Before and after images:
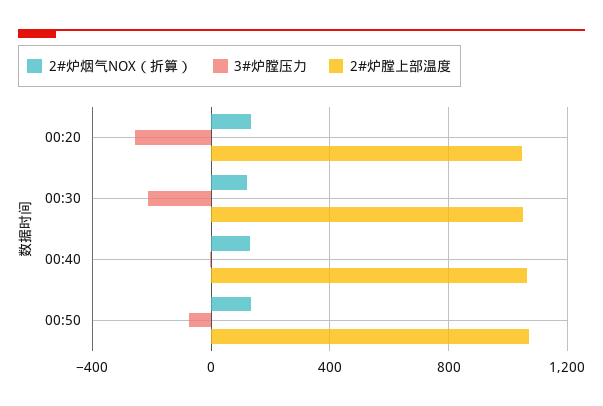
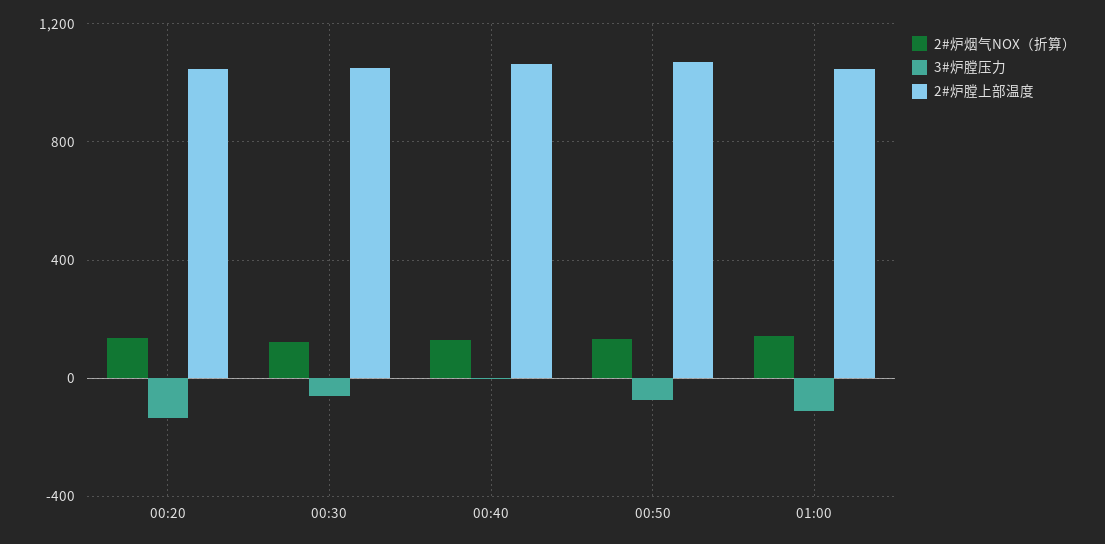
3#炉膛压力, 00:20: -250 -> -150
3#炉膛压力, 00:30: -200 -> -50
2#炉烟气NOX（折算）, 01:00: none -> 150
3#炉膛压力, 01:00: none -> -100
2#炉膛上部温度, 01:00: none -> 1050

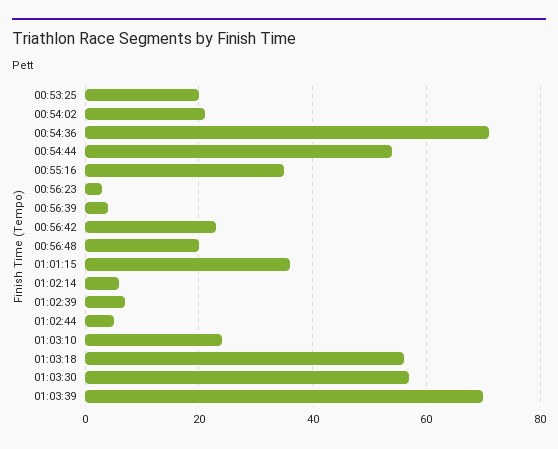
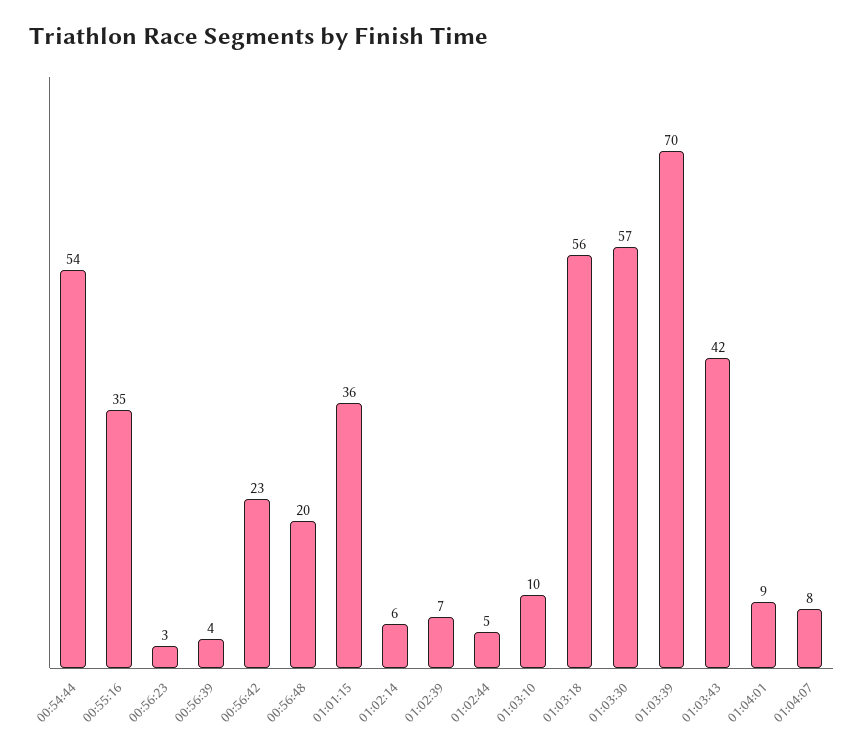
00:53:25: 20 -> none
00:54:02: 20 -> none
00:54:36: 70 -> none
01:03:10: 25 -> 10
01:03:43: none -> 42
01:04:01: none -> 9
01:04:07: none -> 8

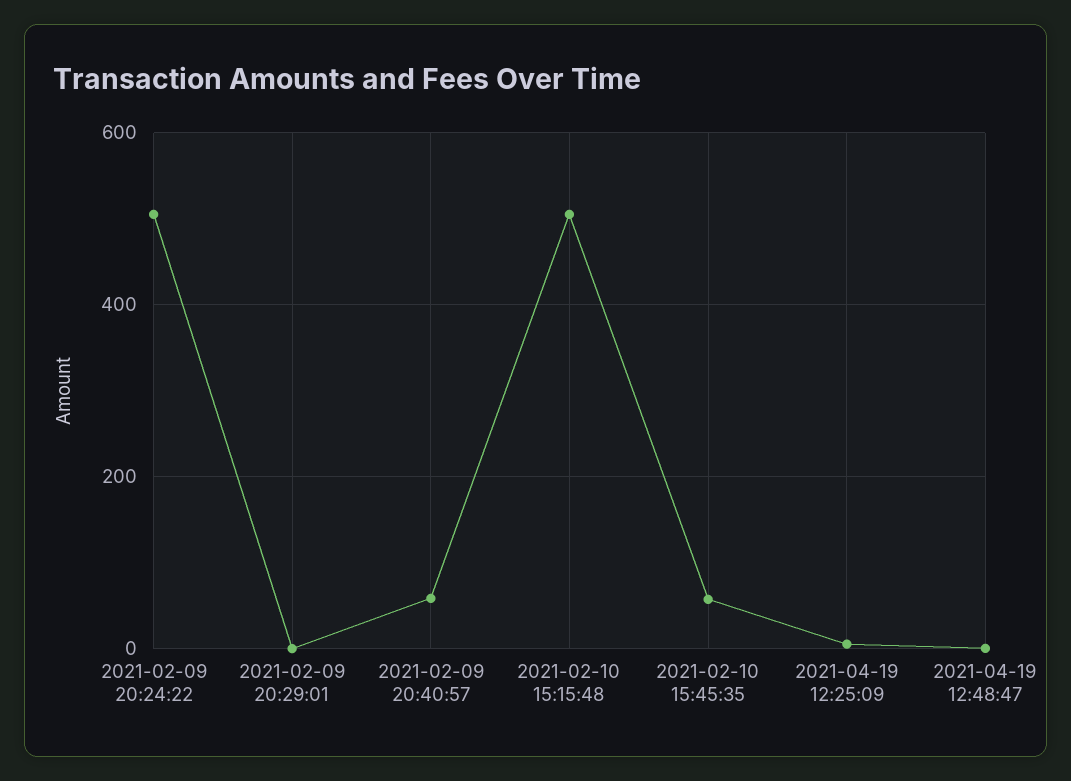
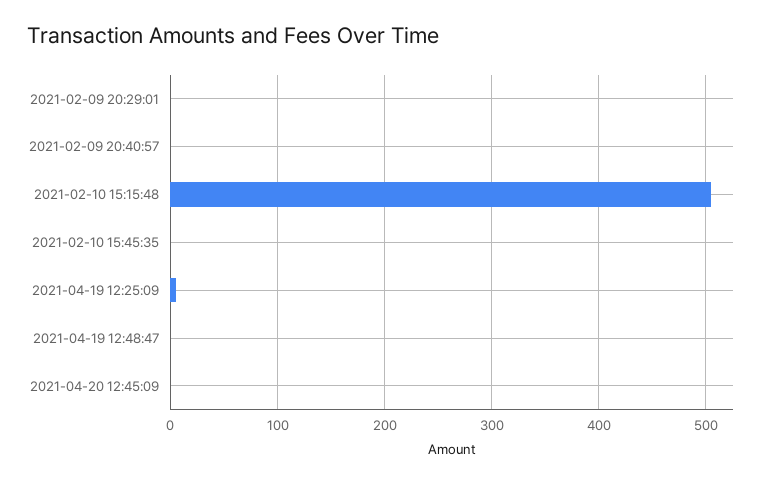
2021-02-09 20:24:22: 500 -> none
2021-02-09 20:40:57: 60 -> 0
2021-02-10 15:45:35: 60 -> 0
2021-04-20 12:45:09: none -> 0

> _Task statement_: Leaving out the pictures, output each line above exactly as it is.

> _Result_:
3#炉膛压力, 00:20: -250 -> -150
3#炉膛压力, 00:30: -200 -> -50
2#炉烟气NOX（折算）, 01:00: none -> 150
3#炉膛压力, 01:00: none -> -100
2#炉膛上部温度, 01:00: none -> 1050

00:53:25: 20 -> none
00:54:02: 20 -> none
00:54:36: 70 -> none
01:03:10: 25 -> 10
01:03:43: none -> 42
01:04:01: none -> 9
01:04:07: none -> 8

2021-02-09 20:24:22: 500 -> none
2021-02-09 20:40:57: 60 -> 0
2021-02-10 15:45:35: 60 -> 0
2021-04-20 12:45:09: none -> 0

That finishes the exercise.